Work request → Copy out every record exactly.

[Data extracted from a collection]
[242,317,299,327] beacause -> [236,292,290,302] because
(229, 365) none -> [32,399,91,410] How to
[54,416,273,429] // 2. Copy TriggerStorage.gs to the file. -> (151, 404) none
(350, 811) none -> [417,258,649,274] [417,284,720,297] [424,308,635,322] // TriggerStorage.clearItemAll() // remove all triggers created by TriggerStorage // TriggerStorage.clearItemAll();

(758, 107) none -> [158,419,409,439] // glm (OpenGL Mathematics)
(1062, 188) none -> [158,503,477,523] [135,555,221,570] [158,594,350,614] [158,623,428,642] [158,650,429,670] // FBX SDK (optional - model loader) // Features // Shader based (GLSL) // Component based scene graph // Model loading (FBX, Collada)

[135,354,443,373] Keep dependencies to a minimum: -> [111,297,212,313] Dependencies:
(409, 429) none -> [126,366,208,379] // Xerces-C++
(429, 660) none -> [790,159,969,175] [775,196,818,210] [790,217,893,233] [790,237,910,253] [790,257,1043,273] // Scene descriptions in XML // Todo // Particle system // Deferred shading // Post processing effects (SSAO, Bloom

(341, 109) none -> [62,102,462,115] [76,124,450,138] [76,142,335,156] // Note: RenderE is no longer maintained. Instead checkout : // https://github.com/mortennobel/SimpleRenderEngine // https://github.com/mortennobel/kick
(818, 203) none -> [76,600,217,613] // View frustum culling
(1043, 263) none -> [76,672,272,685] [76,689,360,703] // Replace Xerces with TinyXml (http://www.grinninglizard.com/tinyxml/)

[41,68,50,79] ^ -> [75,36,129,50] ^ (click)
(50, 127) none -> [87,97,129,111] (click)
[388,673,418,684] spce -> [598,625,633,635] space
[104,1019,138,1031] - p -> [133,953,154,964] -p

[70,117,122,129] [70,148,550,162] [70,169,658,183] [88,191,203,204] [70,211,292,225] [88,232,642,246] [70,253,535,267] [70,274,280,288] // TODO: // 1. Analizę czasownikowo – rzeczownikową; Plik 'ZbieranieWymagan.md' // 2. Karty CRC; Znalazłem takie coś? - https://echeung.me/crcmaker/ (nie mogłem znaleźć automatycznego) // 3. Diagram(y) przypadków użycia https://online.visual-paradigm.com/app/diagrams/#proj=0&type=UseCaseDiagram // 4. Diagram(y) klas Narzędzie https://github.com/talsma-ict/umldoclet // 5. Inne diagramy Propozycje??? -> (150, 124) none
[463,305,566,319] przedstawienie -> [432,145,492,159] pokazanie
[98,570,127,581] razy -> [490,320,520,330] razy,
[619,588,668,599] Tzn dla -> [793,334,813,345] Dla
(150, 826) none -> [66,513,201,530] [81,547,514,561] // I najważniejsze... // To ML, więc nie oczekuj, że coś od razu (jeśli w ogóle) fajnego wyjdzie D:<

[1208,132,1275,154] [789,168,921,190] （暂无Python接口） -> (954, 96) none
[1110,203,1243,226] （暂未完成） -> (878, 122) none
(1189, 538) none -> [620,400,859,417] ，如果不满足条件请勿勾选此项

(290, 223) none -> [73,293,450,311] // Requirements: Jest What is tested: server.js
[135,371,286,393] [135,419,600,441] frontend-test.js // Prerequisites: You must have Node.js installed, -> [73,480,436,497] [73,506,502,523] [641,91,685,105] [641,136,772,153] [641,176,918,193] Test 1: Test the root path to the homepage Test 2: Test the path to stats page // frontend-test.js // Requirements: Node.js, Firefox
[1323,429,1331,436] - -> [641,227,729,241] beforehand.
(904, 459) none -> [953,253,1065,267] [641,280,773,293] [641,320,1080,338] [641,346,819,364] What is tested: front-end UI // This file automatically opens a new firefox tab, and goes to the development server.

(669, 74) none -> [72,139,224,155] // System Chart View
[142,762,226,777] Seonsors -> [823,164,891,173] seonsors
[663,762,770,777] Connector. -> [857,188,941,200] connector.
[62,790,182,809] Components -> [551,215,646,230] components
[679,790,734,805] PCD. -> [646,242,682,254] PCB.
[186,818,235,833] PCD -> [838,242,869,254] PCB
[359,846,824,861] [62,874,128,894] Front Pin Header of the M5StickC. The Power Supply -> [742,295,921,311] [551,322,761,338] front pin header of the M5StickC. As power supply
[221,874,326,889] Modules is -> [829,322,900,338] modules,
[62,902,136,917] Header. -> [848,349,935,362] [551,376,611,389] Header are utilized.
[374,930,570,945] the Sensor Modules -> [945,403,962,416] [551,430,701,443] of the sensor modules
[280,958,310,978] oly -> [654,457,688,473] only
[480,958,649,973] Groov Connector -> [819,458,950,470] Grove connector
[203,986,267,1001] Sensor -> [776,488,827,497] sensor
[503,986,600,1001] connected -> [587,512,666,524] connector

Exercise output →
[242,317,299,327] beacause -> [236,292,290,302] because
(229, 365) none -> [32,399,91,410] How to
[54,416,273,429] // 2. Copy TriggerStorage.gs to the file. -> (151, 404) none
(350, 811) none -> [417,258,649,274] [417,284,720,297] [424,308,635,322] // TriggerStorage.clearItemAll() // remove all triggers created by TriggerStorage // TriggerStorage.clearItemAll();

(758, 107) none -> [158,419,409,439] // glm (OpenGL Mathematics)
(1062, 188) none -> [158,503,477,523] [135,555,221,570] [158,594,350,614] [158,623,428,642] [158,650,429,670] // FBX SDK (optional - model loader) // Features // Shader based (GLSL) // Component based scene graph // Model loading (FBX, Collada)

[135,354,443,373] Keep dependencies to a minimum: -> [111,297,212,313] Dependencies:
(409, 429) none -> [126,366,208,379] // Xerces-C++
(429, 660) none -> [790,159,969,175] [775,196,818,210] [790,217,893,233] [790,237,910,253] [790,257,1043,273] // Scene descriptions in XML // Todo // Particle system // Deferred shading // Post processing effects (SSAO, Bloom

(341, 109) none -> [62,102,462,115] [76,124,450,138] [76,142,335,156] // Note: RenderE is no longer maintained. Instead checkout : // https://github.com/mortennobel/SimpleRenderEngine // https://github.com/mortennobel/kick
(818, 203) none -> [76,600,217,613] // View frustum culling
(1043, 263) none -> [76,672,272,685] [76,689,360,703] // Replace Xerces with TinyXml (http://www.grinninglizard.com/tinyxml/)

[41,68,50,79] ^ -> [75,36,129,50] ^ (click)
(50, 127) none -> [87,97,129,111] (click)
[388,673,418,684] spce -> [598,625,633,635] space
[104,1019,138,1031] - p -> [133,953,154,964] -p

[70,117,122,129] [70,148,550,162] [70,169,658,183] [88,191,203,204] [70,211,292,225] [88,232,642,246] [70,253,535,267] [70,274,280,288] // TODO: // 1. Analizę czasownikowo – rzeczownikową; Plik 'ZbieranieWymagan.md' // 2. Karty CRC; Znalazłem takie coś? - https://echeung.me/crcmaker/ (nie mogłem znaleźć automatycznego) // 3. Diagram(y) przypadków użycia https://online.visual-paradigm.com/app/diagrams/#proj=0&type=UseCaseDiagram // 4. Diagram(y) klas Narzędzie https://github.com/talsma-ict/umldoclet // 5. Inne diagramy Propozycje??? -> (150, 124) none
[463,305,566,319] przedstawienie -> [432,145,492,159] pokazanie
[98,570,127,581] razy -> [490,320,520,330] razy,
[619,588,668,599] Tzn dla -> [793,334,813,345] Dla
(150, 826) none -> [66,513,201,530] [81,547,514,561] // I najważniejsze... // To ML, więc nie oczekuj, że coś od razu (jeśli w ogóle) fajnego wyjdzie D:<

[1208,132,1275,154] [789,168,921,190] （暂无Python接口） -> (954, 96) none
[1110,203,1243,226] （暂未完成） -> (878, 122) none
(1189, 538) none -> [620,400,859,417] ，如果不满足条件请勿勾选此项

(290, 223) none -> [73,293,450,311] // Requirements: Jest What is tested: server.js
[135,371,286,393] [135,419,600,441] frontend-test.js // Prerequisites: You must have Node.js installed, -> [73,480,436,497] [73,506,502,523] [641,91,685,105] [641,136,772,153] [641,176,918,193] Test 1: Test the root path to the homepage Test 2: Test the path to stats page // frontend-test.js // Requirements: Node.js, Firefox
[1323,429,1331,436] - -> [641,227,729,241] beforehand.
(904, 459) none -> [953,253,1065,267] [641,280,773,293] [641,320,1080,338] [641,346,819,364] What is tested: front-end UI // This file automatically opens a new firefox tab, and goes to the development server.

(669, 74) none -> [72,139,224,155] // System Chart View
[142,762,226,777] Seonsors -> [823,164,891,173] seonsors
[663,762,770,777] Connector. -> [857,188,941,200] connector.
[62,790,182,809] Components -> [551,215,646,230] components
[679,790,734,805] PCD. -> [646,242,682,254] PCB.
[186,818,235,833] PCD -> [838,242,869,254] PCB
[359,846,824,861] [62,874,128,894] Front Pin Header of the M5StickC. The Power Supply -> [742,295,921,311] [551,322,761,338] front pin header of the M5StickC. As power supply
[221,874,326,889] Modules is -> [829,322,900,338] modules,
[62,902,136,917] Header. -> [848,349,935,362] [551,376,611,389] Header are utilized.
[374,930,570,945] the Sensor Modules -> [945,403,962,416] [551,430,701,443] of the sensor modules
[280,958,310,978] oly -> [654,457,688,473] only
[480,958,649,973] Groov Connector -> [819,458,950,470] Grove connector
[203,986,267,1001] Sensor -> [776,488,827,497] sensor
[503,986,600,1001] connected -> [587,512,666,524] connector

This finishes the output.